Üç büyükler içinde en son (1907) kurulan bir kulüp olarak en çok taraftara sahip olmasının nedenlerini de biraz da burada aramak gerekir. Halk takımı; hatta İstanbul’da Anadolu takımlarını da Trabzonspor ortaya çıkmadan önce temsil eden Fenerbahçe, gerek Kurtuluş Savaşı’ndaki rolü ve Türkiye Cumhuriyeti’nin kurucusu Atatürk’ü sahiplenmesi ile gerekse halka açık yönünün Türk milli kimliğinin inşasına uygun düşmesiyle Türkiye Cumhuriyeti’nin modernleştirici projelerinin de işlevsel bir aracı olmuştur.

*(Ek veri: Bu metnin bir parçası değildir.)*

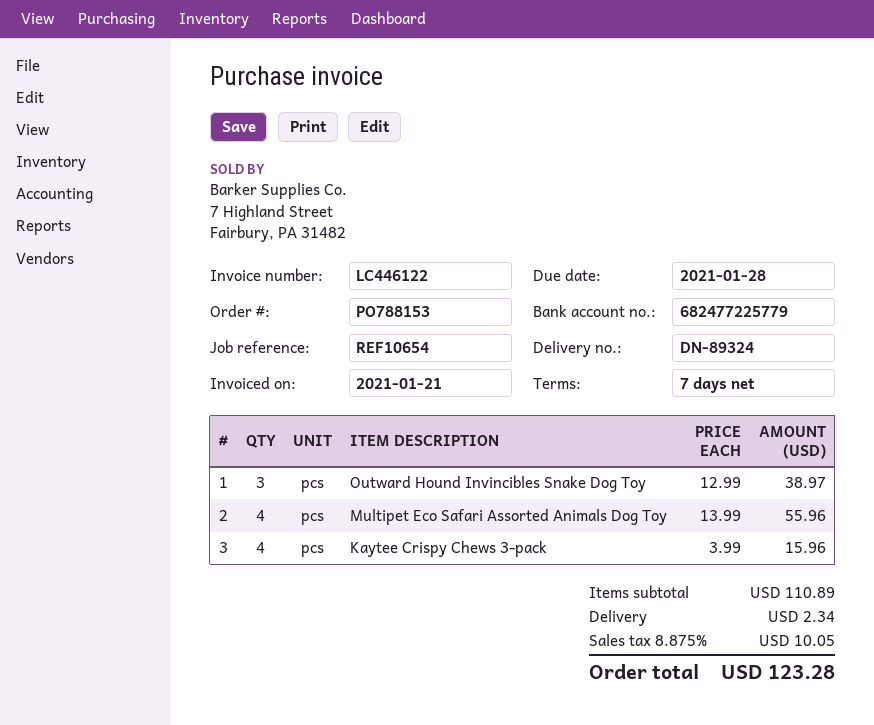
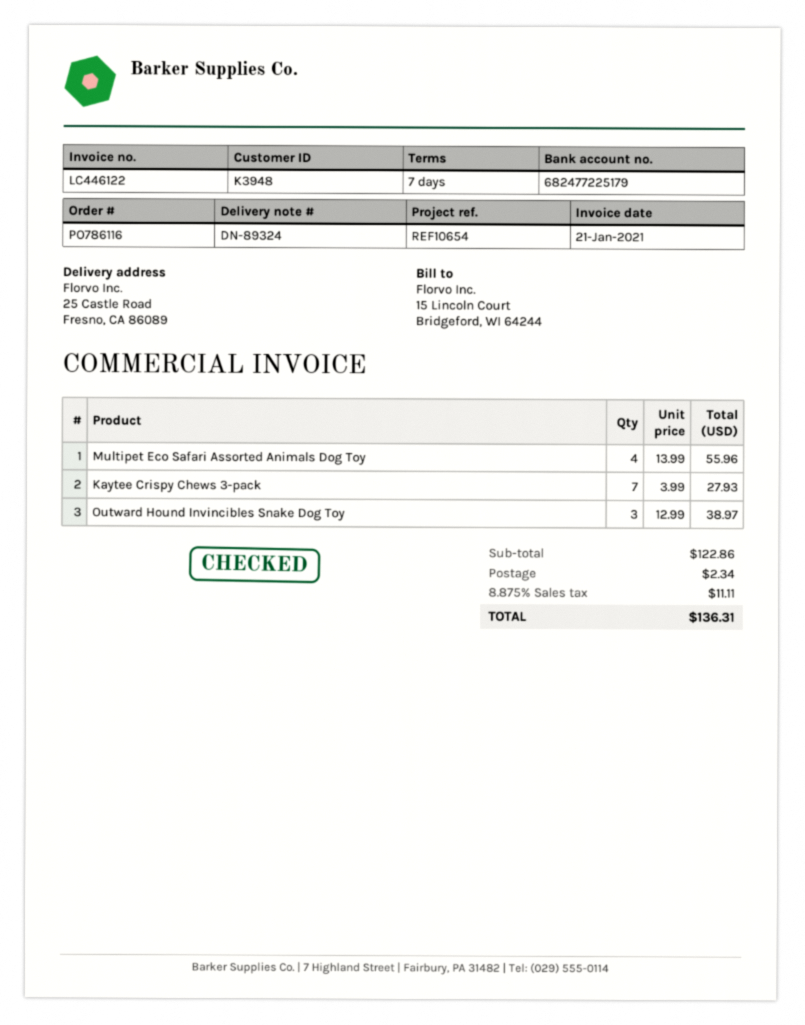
order number: PO788153 -> PO786116
bank account: 682477225779 -> 682477225179
Kaytee Crispy Chews 3-pack: 4 x 3.99 = 15.96 -> 7 x 3.99 = 27.93
subtotal: 110.89 -> 122.86
tax: 8.875% = 10.05 -> 8.875% = 11.11
total: 123.28 -> 136.31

Siyasetin kulüp başkanları!
Ülkede liberalizm rüzgârlarının esmesinde, her köşe başında zengin üretilmesinde, insanların eşitlikçi bir rekabet düzeninin içinde bulunduğunun kabul ettirilmesinde ve söz konusu Türk milli kimliğinin üretilmesinde ve bu kimliğin ülke coğrafyasındaki tüm farklı kişiliklere ulaştırılıp benimsetilmesinde bu işlevsel rolü fazlasıyla ifa ettiği söylenebilir. Fenerbahçe’nin Türkiye’nin son elli yılına damgasını vurmuş Türk sağ siyaseti ve siyasetçileri üzerindeki etkisi de ilgiye değerdir. DP, AP, DYP, ANAP, RP ve AKP kurucularının kahir ekseriyetinin Fenerli olması ve bunların iktidar dönemlerindeki Fenerbahçe’nin başarıları da dikkatle takip edilmesi gereken Türkiye, cumhuriyet, devlet, siyaset ve Fenerbahçe ilgisinin doğru kurulabilmesi için önemli noktalardır. Döneminin belli alanlarda (mafya, siyaset, ekonomi, medya gibi) güçlü ve etkin isimleri Fenerbahçe aracılığı ile halk arasındaki mesafelerini kısaltmış sistemle olan sorunlarını halletmiştir. Halk, kanun ve sistem nezdinde meşruiyet kazanabilmenin en kestirme adresi olarak Fenerbahçe, mafya, iktidar, medya ve para ilişkilerinin buluşması ve kapışmasında önemli bir kavşak noktası olmuştur.
‘Fenerbahçe kulubü'nün başındaki soruşturmalar diğer büyük kulüpleri de kapsamayacaksa bu operasyon Türk sporunun kirlenmiş mahallelerine ve sokaklarına cila atmaktan öteye geçemeyecektir.